How Much Vitamin A Per Day for a Women?

Vitamin A is a fat-soluble vitamin that plays a vital role in reproductive health, body growth, and immune functioning. All adult women, especially teens or adult women, need it. As much as 90% of adult bone mass is achieved by age 18. Peak bone mass usually occurs during the 20s of women. Women older than 30 or menopausal and postmenopausal lose their bone mass as the body produces the least estrogen.
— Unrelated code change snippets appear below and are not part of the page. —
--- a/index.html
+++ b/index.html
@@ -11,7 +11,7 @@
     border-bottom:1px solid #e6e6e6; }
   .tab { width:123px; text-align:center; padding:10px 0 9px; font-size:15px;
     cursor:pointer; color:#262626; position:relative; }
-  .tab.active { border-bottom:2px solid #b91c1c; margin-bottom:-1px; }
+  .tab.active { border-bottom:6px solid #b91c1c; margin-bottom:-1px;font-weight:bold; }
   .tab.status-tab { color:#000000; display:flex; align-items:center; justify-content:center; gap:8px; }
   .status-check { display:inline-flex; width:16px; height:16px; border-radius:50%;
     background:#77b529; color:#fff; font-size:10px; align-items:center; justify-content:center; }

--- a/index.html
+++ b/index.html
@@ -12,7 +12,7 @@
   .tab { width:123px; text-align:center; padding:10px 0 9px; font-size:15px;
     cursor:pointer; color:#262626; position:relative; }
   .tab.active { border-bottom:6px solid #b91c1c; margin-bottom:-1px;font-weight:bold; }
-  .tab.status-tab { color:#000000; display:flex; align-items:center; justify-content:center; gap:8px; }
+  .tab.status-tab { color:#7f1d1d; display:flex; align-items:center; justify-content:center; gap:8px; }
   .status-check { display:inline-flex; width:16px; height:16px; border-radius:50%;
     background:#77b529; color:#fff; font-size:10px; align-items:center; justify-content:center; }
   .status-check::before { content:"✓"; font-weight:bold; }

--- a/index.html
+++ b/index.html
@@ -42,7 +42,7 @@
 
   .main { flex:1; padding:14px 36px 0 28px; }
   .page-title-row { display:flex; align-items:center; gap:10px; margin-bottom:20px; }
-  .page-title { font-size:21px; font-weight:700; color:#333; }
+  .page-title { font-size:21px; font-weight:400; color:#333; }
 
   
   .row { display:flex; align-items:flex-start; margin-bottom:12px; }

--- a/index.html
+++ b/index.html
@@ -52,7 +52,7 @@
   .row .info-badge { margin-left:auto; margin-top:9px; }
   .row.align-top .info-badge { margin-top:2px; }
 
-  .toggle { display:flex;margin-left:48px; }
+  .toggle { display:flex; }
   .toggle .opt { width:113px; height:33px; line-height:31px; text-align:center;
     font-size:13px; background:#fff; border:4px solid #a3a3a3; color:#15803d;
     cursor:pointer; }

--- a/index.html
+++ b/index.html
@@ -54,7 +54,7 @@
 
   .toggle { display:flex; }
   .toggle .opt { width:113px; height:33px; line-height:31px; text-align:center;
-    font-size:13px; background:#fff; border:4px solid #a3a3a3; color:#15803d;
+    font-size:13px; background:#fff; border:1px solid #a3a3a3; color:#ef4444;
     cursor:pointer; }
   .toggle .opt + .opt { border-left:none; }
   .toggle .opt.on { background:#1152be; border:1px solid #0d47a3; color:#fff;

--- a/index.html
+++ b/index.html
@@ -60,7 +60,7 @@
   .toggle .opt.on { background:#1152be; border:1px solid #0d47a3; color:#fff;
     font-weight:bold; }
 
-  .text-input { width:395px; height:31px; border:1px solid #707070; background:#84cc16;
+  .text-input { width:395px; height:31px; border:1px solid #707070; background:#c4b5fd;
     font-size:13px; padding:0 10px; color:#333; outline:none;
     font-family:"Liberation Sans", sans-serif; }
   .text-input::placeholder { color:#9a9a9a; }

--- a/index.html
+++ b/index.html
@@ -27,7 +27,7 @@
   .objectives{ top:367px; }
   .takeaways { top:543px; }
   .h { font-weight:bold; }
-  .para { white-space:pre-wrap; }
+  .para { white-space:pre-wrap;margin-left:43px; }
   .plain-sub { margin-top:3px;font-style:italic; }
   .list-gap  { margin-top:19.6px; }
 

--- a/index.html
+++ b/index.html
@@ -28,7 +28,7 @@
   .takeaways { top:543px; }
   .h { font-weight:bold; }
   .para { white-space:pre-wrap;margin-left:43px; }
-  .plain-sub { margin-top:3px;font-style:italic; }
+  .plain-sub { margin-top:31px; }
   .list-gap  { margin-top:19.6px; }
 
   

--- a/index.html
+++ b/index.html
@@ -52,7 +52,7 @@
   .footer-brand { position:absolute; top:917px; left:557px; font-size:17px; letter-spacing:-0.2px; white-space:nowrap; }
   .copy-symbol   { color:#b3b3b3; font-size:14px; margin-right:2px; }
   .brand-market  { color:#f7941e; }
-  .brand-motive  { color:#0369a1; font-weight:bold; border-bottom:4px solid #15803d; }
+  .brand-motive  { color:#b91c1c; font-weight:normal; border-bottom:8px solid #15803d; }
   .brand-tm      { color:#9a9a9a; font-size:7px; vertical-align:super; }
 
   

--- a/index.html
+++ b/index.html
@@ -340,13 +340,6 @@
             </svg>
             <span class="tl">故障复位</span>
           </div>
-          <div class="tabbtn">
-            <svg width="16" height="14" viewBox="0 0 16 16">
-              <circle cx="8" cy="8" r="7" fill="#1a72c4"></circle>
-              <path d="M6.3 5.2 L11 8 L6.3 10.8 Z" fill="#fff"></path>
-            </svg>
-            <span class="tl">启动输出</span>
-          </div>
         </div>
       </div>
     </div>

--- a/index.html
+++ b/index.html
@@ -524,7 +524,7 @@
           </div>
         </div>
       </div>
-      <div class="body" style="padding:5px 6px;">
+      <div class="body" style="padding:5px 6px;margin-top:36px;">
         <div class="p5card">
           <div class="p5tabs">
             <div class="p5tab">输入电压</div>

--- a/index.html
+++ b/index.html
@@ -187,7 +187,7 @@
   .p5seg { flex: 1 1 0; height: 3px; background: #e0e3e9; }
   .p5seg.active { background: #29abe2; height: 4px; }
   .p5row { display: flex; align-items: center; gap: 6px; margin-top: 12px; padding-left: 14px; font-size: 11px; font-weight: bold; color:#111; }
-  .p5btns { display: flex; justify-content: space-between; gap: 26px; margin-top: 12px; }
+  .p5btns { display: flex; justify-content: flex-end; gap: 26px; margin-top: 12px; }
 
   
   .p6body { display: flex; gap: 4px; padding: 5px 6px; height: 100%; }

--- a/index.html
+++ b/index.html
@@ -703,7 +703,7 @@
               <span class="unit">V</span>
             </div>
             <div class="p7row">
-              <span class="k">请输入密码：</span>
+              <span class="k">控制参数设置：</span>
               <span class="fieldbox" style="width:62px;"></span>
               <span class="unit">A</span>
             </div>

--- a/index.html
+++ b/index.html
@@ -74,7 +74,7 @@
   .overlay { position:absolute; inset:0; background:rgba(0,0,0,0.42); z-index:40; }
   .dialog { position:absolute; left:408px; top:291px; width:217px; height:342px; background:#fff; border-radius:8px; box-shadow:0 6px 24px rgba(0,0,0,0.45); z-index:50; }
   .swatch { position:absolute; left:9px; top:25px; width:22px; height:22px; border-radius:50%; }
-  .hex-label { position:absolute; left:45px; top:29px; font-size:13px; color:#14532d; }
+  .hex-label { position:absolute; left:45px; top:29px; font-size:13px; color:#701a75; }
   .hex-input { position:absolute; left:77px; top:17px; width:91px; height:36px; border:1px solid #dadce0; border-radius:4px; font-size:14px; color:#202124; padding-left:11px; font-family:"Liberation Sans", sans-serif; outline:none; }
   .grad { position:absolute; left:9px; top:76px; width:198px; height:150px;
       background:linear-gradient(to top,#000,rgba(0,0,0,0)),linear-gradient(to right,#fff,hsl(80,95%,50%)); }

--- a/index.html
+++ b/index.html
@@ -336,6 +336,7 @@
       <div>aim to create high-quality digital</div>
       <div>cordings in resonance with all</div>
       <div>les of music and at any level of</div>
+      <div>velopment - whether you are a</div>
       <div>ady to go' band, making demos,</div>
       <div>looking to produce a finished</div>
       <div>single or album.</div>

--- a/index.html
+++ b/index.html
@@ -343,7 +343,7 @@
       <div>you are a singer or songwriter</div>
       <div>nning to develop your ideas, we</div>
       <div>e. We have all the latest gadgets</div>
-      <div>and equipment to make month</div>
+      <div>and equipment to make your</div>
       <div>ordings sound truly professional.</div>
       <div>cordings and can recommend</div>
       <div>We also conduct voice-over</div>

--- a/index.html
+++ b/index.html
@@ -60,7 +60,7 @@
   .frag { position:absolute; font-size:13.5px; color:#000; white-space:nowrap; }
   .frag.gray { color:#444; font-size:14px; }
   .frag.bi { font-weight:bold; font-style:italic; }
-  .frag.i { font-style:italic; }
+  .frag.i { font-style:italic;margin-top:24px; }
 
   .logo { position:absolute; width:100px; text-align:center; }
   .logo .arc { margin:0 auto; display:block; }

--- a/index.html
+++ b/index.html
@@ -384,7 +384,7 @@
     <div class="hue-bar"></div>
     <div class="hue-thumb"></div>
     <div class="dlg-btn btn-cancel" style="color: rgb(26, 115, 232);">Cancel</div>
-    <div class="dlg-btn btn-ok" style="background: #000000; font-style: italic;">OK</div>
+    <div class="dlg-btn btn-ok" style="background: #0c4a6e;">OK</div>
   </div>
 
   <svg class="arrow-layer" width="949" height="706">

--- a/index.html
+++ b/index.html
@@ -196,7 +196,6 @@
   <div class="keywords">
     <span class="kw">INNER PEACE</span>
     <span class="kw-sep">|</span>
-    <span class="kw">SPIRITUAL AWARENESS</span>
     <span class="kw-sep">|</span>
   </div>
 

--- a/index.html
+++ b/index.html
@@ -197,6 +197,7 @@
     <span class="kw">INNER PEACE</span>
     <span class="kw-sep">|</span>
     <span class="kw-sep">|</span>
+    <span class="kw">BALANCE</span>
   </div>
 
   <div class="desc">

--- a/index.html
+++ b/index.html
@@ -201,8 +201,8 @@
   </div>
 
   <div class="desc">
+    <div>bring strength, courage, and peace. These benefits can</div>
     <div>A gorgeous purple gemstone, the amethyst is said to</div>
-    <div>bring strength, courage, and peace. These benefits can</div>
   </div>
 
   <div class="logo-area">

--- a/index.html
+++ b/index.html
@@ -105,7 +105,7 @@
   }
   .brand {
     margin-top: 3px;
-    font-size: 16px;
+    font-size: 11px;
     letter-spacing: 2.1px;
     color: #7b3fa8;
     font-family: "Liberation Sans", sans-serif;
The problem of vitamin A deficiency is fixable by a diet consisting of vitamin A or by the supplementation of vitamin A.

The Recommended Dietary Allowance (RDA) includes the intake of vitamin A that a woman should get from a daily diet and additional supplements:

  • 14 years and above need 700 mcg/day of vitamin A
  • Pregnant women aged 14-18 years need 750 mcg/day of vitamin A
  • Pregnant women aged 19 years and over need 770 mcg/day of vitamin A
  • Breastfeeding women under 19 years need 1,200 mcg/day of vitamin A
  • Breastfeeding women 19 years and above need 1,300 mcg/day of vitamin A 

Vitamin A deficiency: Learn how to avoid it

What Is Vitamin A Good For?

Vitamin A is a generic term for fat-soluble compounds, which is very important for women's health. They are essential for many bodily functions and present in animal and plant food. Preformed vitamin A and provitamin A are the two types of vitamin A.

The health benefits of vitamin A are:

  • Protects your eyes from the dangers of night blindness and age-related decline: Vitamin A is essential in preserving your eyesight. The vitamin converts the light that enters your eyes into the form of an electrical signal sent by the brain. The initial sign of vitamin A deficiency is night blindness, known as nyctalopia. 
     
  • May lower your risks of certain cancers: Cancers occur when the formation or division of unwanted cells in the body. As vitamin A plays a vital role in the growth of the cell, it may influence cancer risks. However, the high levels of vitamin A from plant-based food can help in reducing the chances of cancer cells.
     
  •  Healthy Immune System: Vitamin A plays an influential role in maintaining your body's natural defense system. Including the mucous barrier in your eyes, gut, and genitals that help trap the bacterial agents. Vitamin A is also related to the production and functioning of white blood cells. Hence vitamin A deficiency can lead to infections and delay in its recovery.
     
  • Reduces your risks of acne: Acne is a chronic, inflammatory skin disorder. People suffering from acne develop painful cysts, blackheads, and marks on the face, back, and chest. Vitamin A deficiency can create risks for the development of acne. Kale, meat, and fish are rich sources of vitamin A taken to reduce acne on the skin. 

Bottom Line

Eating a variety of food rich in vitamin A, especially fruits and vegetables, help protect against certain diseases. But on the other hand, vitamin A deficiency can create various conditions in the body. Hence it is essential that a person at least takes an average daily portion of vitamin A needed for the body for its bodily functions.